* [Records supplied]:

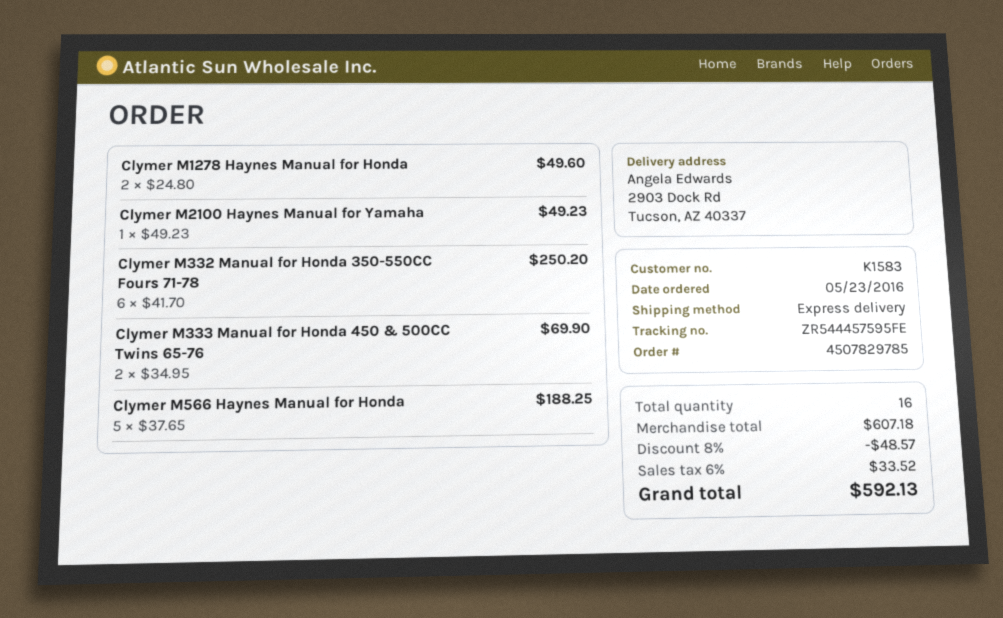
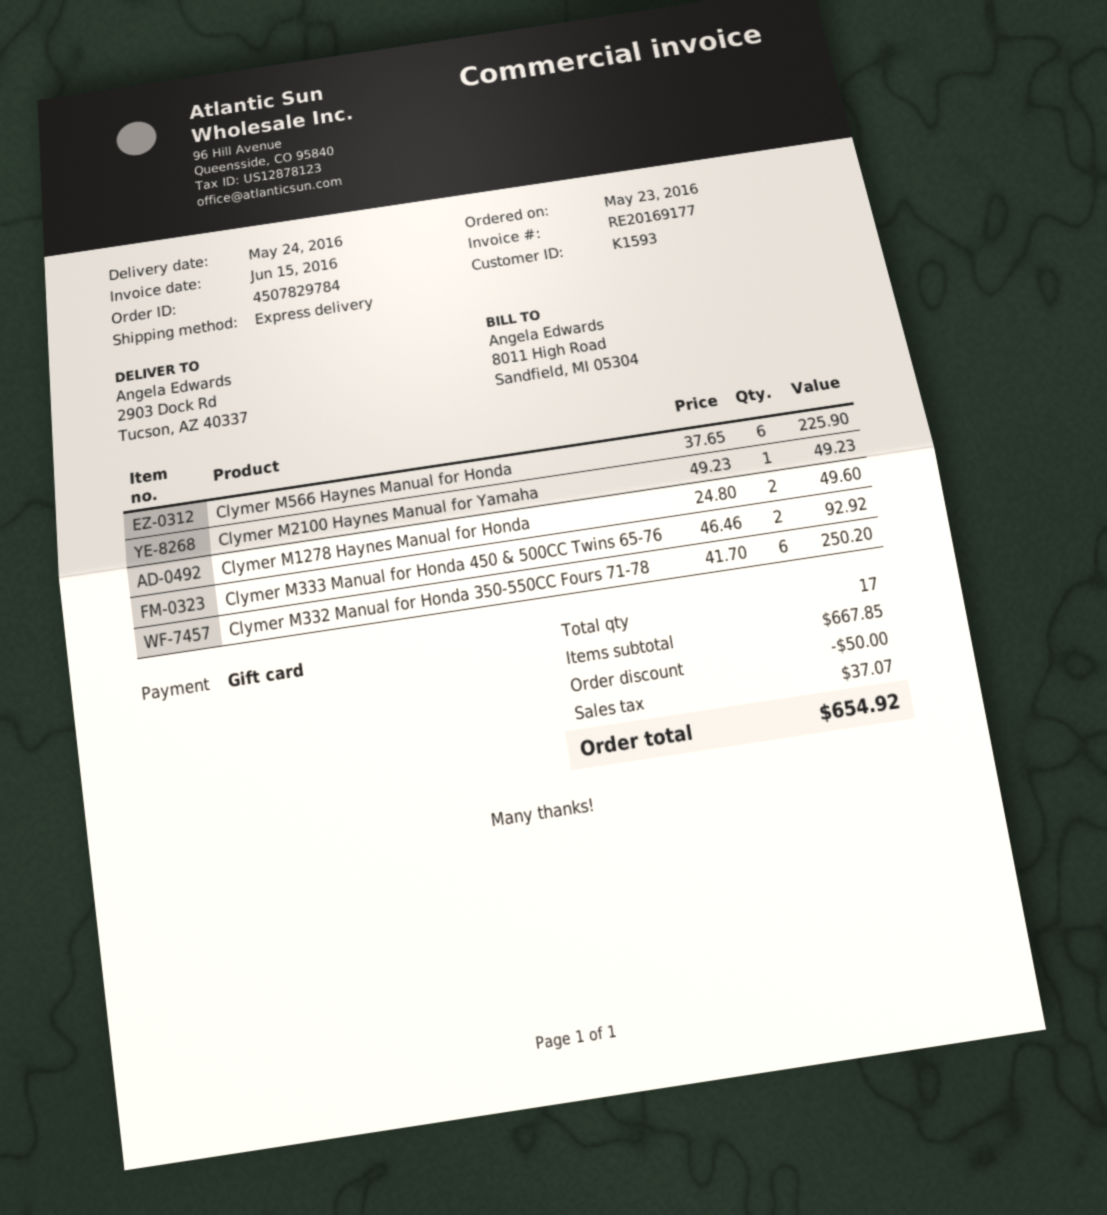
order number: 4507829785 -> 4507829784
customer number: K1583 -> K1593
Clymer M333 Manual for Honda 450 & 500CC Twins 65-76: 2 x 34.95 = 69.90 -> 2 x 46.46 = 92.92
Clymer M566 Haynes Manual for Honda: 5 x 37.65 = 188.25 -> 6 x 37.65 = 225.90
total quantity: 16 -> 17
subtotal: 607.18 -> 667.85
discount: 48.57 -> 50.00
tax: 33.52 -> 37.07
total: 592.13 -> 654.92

---

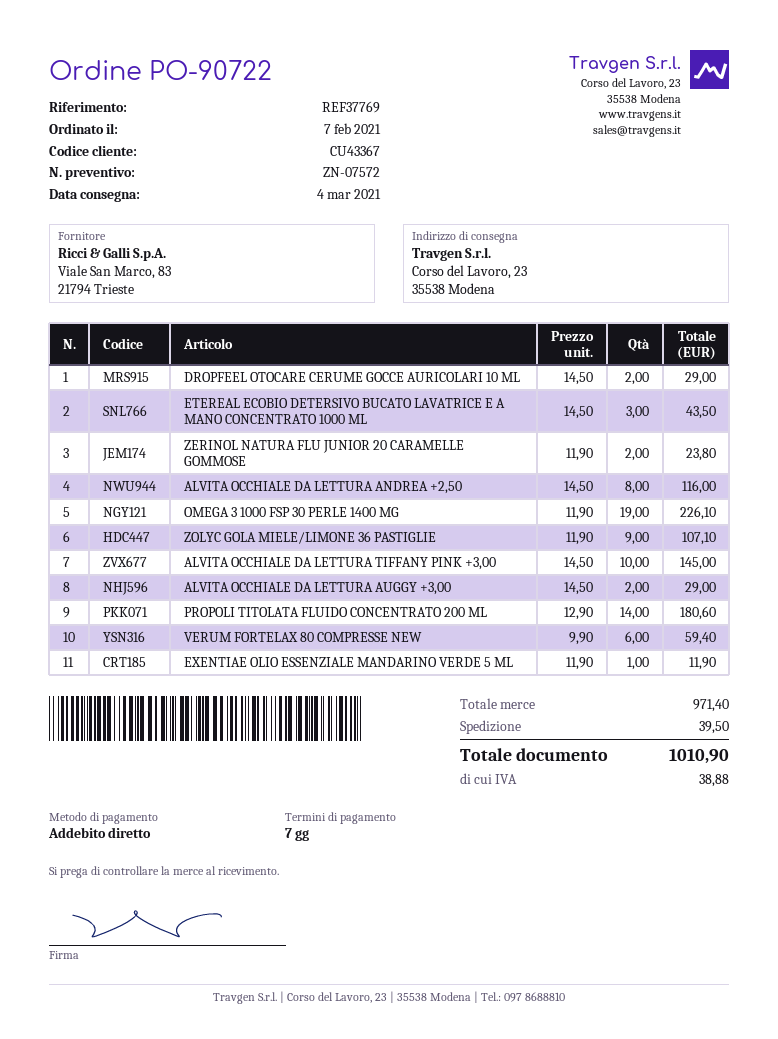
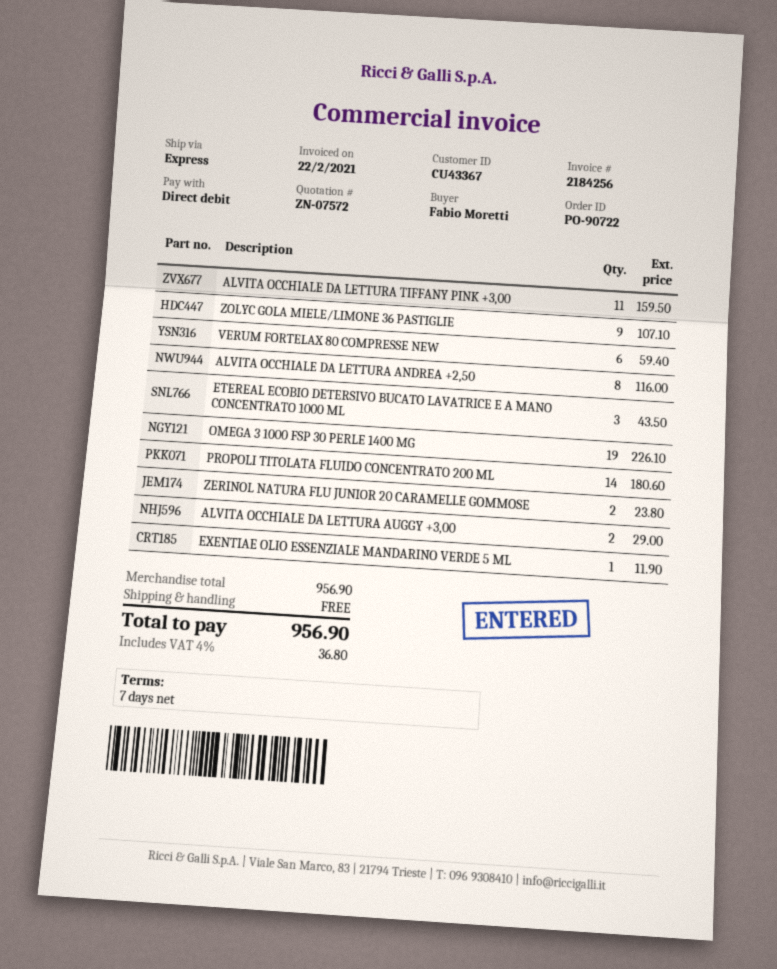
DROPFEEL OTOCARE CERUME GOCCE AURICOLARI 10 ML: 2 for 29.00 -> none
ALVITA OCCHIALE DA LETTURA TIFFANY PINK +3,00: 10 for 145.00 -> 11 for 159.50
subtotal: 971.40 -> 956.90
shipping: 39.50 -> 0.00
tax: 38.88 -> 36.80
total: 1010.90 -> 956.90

...

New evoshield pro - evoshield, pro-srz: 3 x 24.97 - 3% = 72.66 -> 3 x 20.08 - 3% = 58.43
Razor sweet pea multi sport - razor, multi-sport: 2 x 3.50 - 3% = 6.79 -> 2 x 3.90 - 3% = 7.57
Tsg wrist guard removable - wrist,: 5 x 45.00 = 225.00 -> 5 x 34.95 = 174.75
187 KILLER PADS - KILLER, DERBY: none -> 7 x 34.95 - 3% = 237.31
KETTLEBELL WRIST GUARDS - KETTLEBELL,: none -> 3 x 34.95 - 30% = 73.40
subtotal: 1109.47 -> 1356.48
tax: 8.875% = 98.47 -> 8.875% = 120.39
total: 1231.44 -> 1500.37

* [The problem]: When you reach the line containing "New evoshield pro" in the data above, start copying exactly, and stop after the line containing "total: 1231.44 -> 1500.37".

* [Problem solution]:
New evoshield pro - evoshield, pro-srz: 3 x 24.97 - 3% = 72.66 -> 3 x 20.08 - 3% = 58.43
Razor sweet pea multi sport - razor, multi-sport: 2 x 3.50 - 3% = 6.79 -> 2 x 3.90 - 3% = 7.57
Tsg wrist guard removable - wrist,: 5 x 45.00 = 225.00 -> 5 x 34.95 = 174.75
187 KILLER PADS - KILLER, DERBY: none -> 7 x 34.95 - 3% = 237.31
KETTLEBELL WRIST GUARDS - KETTLEBELL,: none -> 3 x 34.95 - 30% = 73.40
subtotal: 1109.47 -> 1356.48
tax: 8.875% = 98.47 -> 8.875% = 120.39
total: 1231.44 -> 1500.37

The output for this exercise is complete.